The two brown capacitors they look like 0.1uF are serious candidates for (electrical)leakage and if they leak you will get current on the grids of the power tubes. This will cause them to "Red Plate" where the anode heats up. So I would change them for some polypropylene 600V film caps.
That would also cause the hissing and popping that you mentioned.

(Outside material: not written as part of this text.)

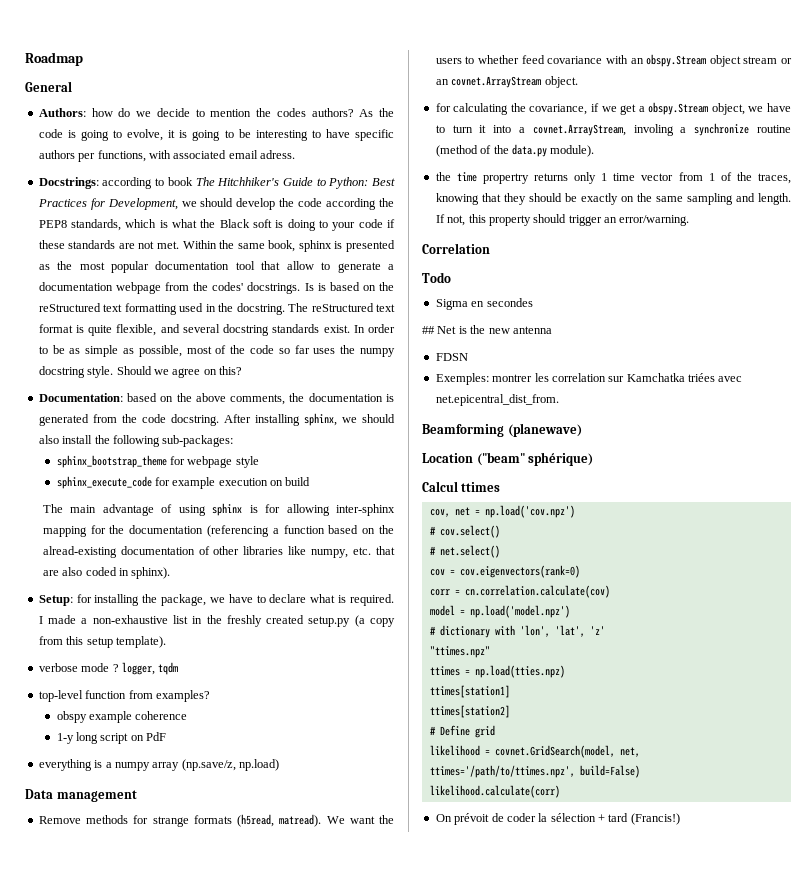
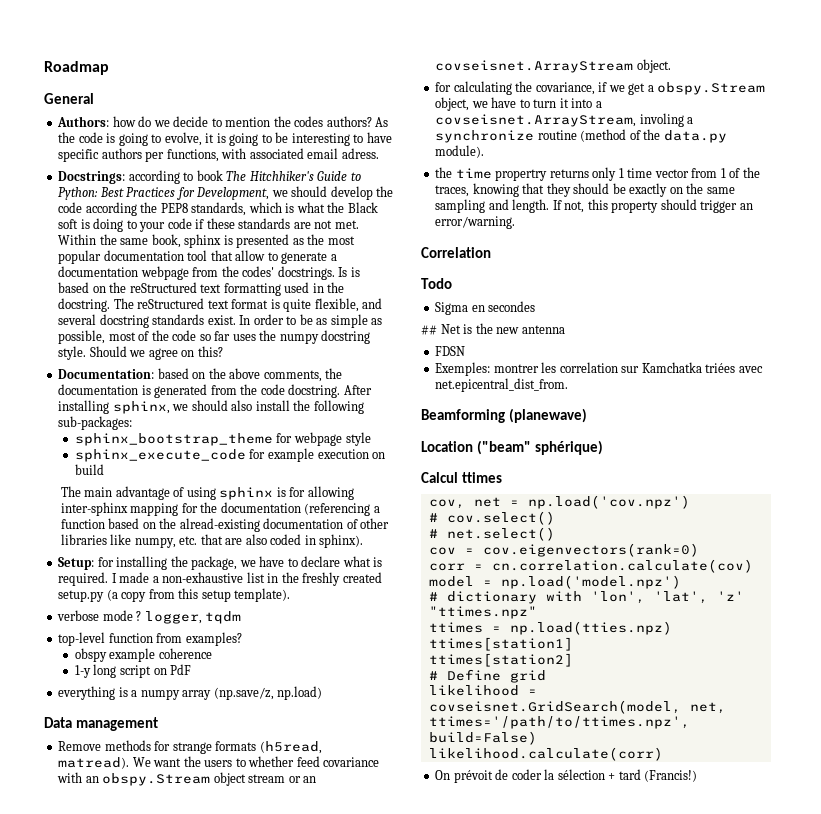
[451,76,542,88] covnet.ArrayStream -> [435,60,634,73] covseisnet.ArrayStream
[532,124,626,136] covnet.ArrayStream, -> [435,114,637,127] covseisnet.ArrayStream,
[494,745,615,758] covnet.GridSearch(model, -> [428,700,681,714] covseisnet.GridSearch(model,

In another thread on this forum I was provided three schematics by EL504. One of those seems pretty darn close to what I have, though maybe not 100%:

Image

So MG, you are referring to capacitors C2 and C4 correct? They seem to be labeled 0.01µF I think. I like the sound of the amp as it is. That being said, if the tubes are being overworked I want to prevent that, they don't grow tubes on trees anymore.


M. Gregg wrote:
The trade off is the capacitor type will have an effect on the sound of the amp.

Ah yes, boy did I get off on a tangent yesterday on this subject. I am planning to build one of Matt's Marblewood amps. I was sort of shopping around for capacitors and got pretty confused. So many choices.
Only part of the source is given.